A lot of applications store logging information in a log table.
These tables are special because you will only do inserts. You will never do updates. If you do deletes it will be a nightly job to get rid of old data.
The table has a datetime field which is typically strictly increasing. It is possible that the calling application will lose its connection to the db, and will stack up inserts, and at the point when it gets the connection it can’t guarantee that it will do inserts in strict order. But in general I expect that it will be cheap to sort the table on insert if the datetime field is the clustered index.
Most queries will query on datetime, but these will be inequality queries.
With these special properties it feels like there should be a way to optimize it.
What are the best practices?
An example of a log table could be:
CREATE TABLE logMessages ( logTime datetime2(6) NOT NULL, logSeverity varchar(10) NOT NULL, logStatus varchar(10) NOT NULL, logText varchar(255), processID bigint, processUser varchar(25) )
A typical query:
SELECT logTime, logSeverity, logText FROM logMessages WHERE logTime >= '2020-10-01' AND logTime < '2021-11-01' AND logSeverity IN ('WARNING','ERROR','FATAL')
The datetime field is not unique, do we need a unique identifier?
Option 1: add a
logId BIGINT IDENTITY column
If we add a unique logId, it will not be used as a foreign key in any other tables.
If we use this as a clustered index alone and SQL Server decides that our query will retrieve too many rows for it to use a non-clustered index, it will do a full table scan.
Would it make sense to set the clustered index to (logTime, logId)? The reason I want this is that when the query optimizer will not use a non-clustered index on logTime because it expects too many rows, falling back on a good clustered index will reduce the number of rows to scan.
Option 2: not adding a logId
Set the clustered index to (logTime). Since logTime is not unique SQL Server will have to uniquify it by adding an invisible column. Is this a problem? At least I get a good clustered index that will help most of my queries.
logSeverity is a small int with predefined values (DEBUG,INFO,WARNING,ERROR,FATAL), would it be better to move these to a different table and represent them with a tinyint?
Experts typically say that you can use
WITH (NOLOCK) if you don’t need accurate data. Are there any situation where you can use it and still get accurate data? In this case we will not do UPDATE or DELETE, only INSERT. The inserts will also typically be at the end of the table (the datetime field will be increasing). A query that will not look at the last few seconds should not be affected by an insert.
To sum it up:
- What should we do about unique key?
- How should our clustered index be?
- Should we use lookup tables?
- Can we use WITH (NOLOCK)?
- Any other best practices?
To directly answer each of your questions:
Q: What should we do about unique key?
Q: How should our clustered index be?
A: In most cases it’s important to have a
primary key so you can guarantee uniqueness (including this case). Only in a staging table it could possibly be an exception to not use one. It may even serve useful for adhoc debugging later on and is cheap to use an
BIGINT auto-increment field as one. But you can (and should) still make your logTime column the
clustered index on the table for performance reasons, since it’s what will be used as a predicate in a lot of your queries, and the uniqifier step SQL Server does is super negligible from a performance perspective. If you do add a LogId as the primary key, you can add a
nonclustered index to it. That way if you need to do any adhoc maintenance (e.g. deleting / updating specific records in the table, you can efficiently seek them by the primary key).

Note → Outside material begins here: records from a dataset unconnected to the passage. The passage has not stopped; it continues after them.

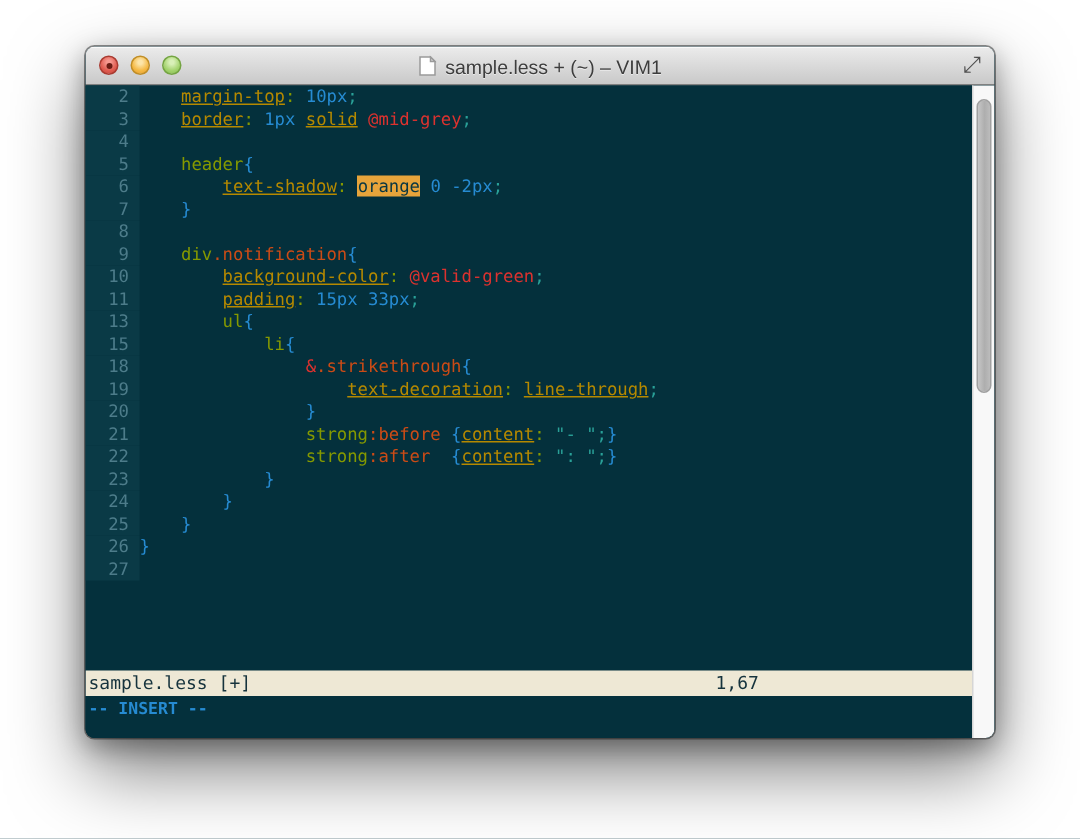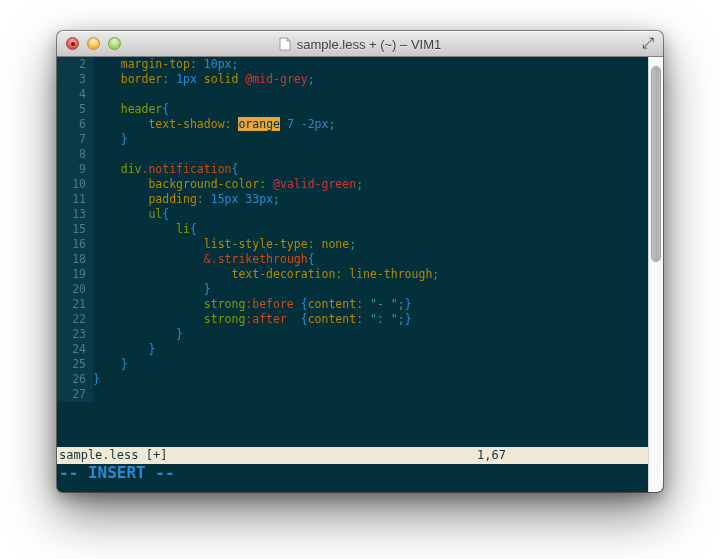"margin-top" .tok-yellow { text-decoration: none -> underline }
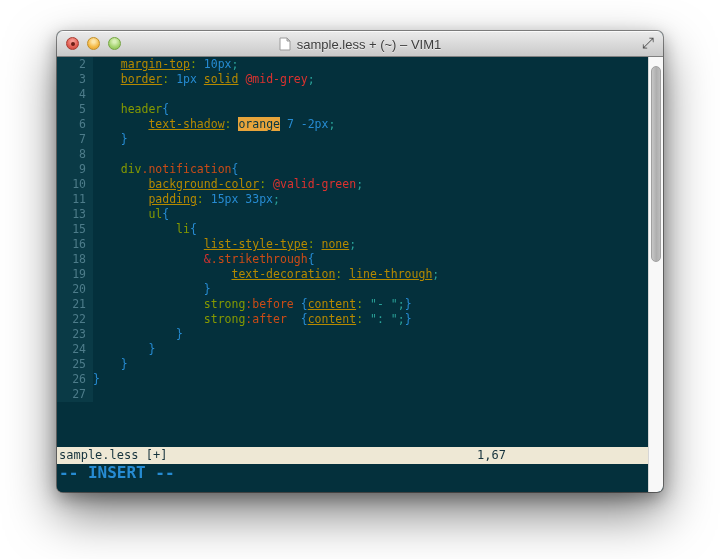"7 -2px" span.tok-blue { text: 7 -> 0 }
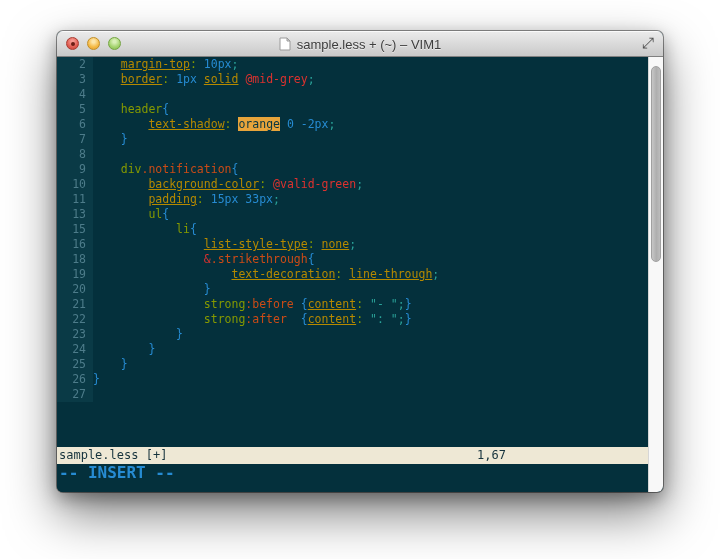"16" div.row { html: <div><span>16</span><span><span> </span><span>list-style-type</span><span>:</span><span> </span><span>none</span><span>;</span></span></div> -> none }
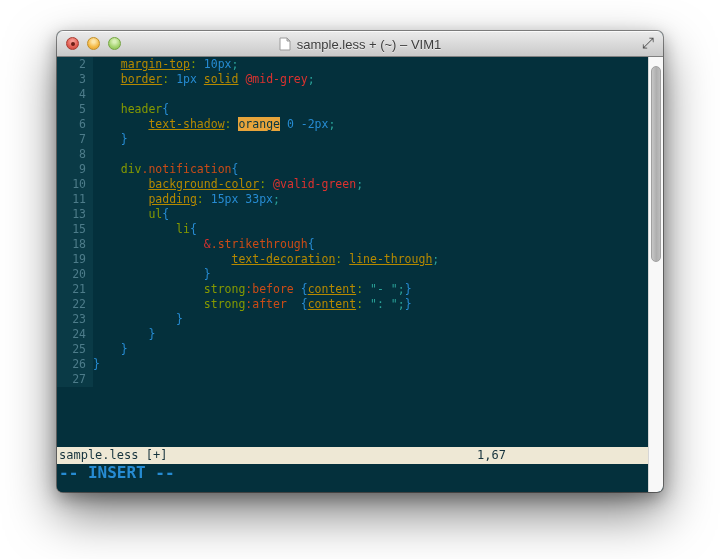"-- INSERT --" .command-line { font-size: 16px -> 11px }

Q: Should we use lookup tables?
A: In this case I would recommend using a lookup / “enums” table. Not so much from a space saving or performance perspective, but mainly because if one of those values change you can very efficiently maintain it by only updating the lookup table as opposed to having to update every record referencing that value in the main table.
Q: Can we use WITH (NOLOCK)?
A: It is not possible for you to use the WITH (NO LOCK) query hint here and be guaranteed to always have 100% accurate data, even if you’re selecting from a different set of rows than the ones being
UPDATED. I’ve maintained queries in the past that do use it and very rarely have had an issue, but my personal choice (unless data accuracy is not a concern) is to avoid it. There are much better performance improvement alternatives for query tuning. By the way, I once thought the same way about the NOLOCK hint and you can see Microsoft’s David Browne’s answer to my question for a conclusive reason why the data accuracy isn’t guaranteed. In short, the rows you’re selecting against may be part of a changing data structure because of the other further away rows that are being
UPDATED also being part of that same data structure, e.g. B-Tree for a particular
index both rows are a part of.
Q: Any other best practices?
A: Maybe consider other possible ways logs might need to be queried, e.g. all logs by a specific user, specific process, or both (even irrespective of when they occurred)? If so, adding a couple extra
nonclustered indexes on those fields could help you later on too. E.g.
nonclustered index on processUser, processID and then a separate
nonclustered index just on processID (the first
index would be covering for predicates that only use processUser, or use processUser and processID which is why you don’t need a third
nonclustered index that’s just on processUser here).